Directions for this task => In the data that follows, find the line with "column Result | formula: [FireflyAlgorithm] +"; transcribe it, every later line up to the one with "Experiment 17 |", and that line as well, exactly and with no others.
──────── Records supplied
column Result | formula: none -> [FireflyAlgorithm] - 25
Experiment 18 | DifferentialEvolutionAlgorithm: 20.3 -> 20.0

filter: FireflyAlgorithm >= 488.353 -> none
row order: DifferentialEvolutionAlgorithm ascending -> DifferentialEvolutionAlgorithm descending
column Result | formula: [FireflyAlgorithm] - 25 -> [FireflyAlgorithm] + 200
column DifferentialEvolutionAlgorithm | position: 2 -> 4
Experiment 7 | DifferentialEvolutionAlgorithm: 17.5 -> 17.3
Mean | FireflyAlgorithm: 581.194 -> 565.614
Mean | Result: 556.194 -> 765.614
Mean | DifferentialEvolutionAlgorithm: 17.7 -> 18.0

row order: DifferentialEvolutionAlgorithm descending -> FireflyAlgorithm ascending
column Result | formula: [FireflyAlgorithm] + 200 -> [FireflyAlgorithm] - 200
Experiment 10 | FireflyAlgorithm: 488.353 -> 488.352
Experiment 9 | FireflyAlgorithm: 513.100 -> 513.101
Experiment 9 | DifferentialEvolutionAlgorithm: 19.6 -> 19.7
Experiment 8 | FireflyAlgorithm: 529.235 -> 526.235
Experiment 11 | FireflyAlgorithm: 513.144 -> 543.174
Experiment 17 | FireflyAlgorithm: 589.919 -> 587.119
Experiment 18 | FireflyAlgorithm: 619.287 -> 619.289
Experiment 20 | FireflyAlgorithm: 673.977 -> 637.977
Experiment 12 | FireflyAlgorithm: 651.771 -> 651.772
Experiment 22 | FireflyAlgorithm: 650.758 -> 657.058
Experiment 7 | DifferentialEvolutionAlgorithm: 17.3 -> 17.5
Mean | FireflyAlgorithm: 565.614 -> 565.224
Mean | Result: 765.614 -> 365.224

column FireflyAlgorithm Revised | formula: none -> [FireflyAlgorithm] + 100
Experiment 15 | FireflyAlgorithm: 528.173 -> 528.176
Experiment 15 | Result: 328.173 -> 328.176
────────────────
Reply to the task =>
column Result | formula: [FireflyAlgorithm] + 200 -> [FireflyAlgorithm] - 200
Experiment 10 | FireflyAlgorithm: 488.353 -> 488.352
Experiment 9 | FireflyAlgorithm: 513.100 -> 513.101
Experiment 9 | DifferentialEvolutionAlgorithm: 19.6 -> 19.7
Experiment 8 | FireflyAlgorithm: 529.235 -> 526.235
Experiment 11 | FireflyAlgorithm: 513.144 -> 543.174
Experiment 17 | FireflyAlgorithm: 589.919 -> 587.119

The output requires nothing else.